WHAT YOU HAVE TO DO:
Considering the entries that follow, report how many lines include the string "người", giving the number alone.

DATA TO USE:
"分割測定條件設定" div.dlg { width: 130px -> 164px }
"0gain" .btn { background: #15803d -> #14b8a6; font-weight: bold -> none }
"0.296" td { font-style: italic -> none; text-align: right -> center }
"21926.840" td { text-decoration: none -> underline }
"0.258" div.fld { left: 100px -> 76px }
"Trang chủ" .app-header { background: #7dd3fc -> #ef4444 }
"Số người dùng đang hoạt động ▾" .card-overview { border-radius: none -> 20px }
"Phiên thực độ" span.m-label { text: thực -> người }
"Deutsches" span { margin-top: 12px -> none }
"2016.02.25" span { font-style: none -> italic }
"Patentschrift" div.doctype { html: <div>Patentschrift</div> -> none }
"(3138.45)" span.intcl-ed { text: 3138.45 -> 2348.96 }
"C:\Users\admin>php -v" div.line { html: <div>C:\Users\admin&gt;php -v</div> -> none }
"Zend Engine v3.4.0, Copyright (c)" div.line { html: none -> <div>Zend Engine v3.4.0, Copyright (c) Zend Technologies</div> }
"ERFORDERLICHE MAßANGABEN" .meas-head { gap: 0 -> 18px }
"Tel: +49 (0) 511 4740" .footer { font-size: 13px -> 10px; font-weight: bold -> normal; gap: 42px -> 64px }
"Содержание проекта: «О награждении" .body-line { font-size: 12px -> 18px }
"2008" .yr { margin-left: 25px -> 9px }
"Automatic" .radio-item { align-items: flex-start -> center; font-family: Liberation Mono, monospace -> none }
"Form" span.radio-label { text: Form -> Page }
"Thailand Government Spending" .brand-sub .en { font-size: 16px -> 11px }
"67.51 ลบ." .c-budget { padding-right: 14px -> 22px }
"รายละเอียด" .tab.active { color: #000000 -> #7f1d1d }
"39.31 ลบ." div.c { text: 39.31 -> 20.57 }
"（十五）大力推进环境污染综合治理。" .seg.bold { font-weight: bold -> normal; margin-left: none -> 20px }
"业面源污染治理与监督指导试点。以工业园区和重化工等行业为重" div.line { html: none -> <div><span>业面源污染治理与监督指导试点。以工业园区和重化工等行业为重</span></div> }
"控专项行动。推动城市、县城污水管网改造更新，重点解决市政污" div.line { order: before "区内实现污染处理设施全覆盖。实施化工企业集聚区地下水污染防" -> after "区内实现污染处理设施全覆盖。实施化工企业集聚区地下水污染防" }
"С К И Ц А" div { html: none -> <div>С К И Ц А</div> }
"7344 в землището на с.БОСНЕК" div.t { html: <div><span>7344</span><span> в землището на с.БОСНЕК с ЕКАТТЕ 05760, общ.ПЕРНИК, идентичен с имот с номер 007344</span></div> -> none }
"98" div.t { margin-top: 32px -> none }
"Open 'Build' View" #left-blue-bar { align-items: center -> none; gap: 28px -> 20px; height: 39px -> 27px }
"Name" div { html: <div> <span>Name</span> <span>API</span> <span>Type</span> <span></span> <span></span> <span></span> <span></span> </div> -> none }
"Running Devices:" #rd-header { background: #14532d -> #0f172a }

SOLUTION BELOW:
2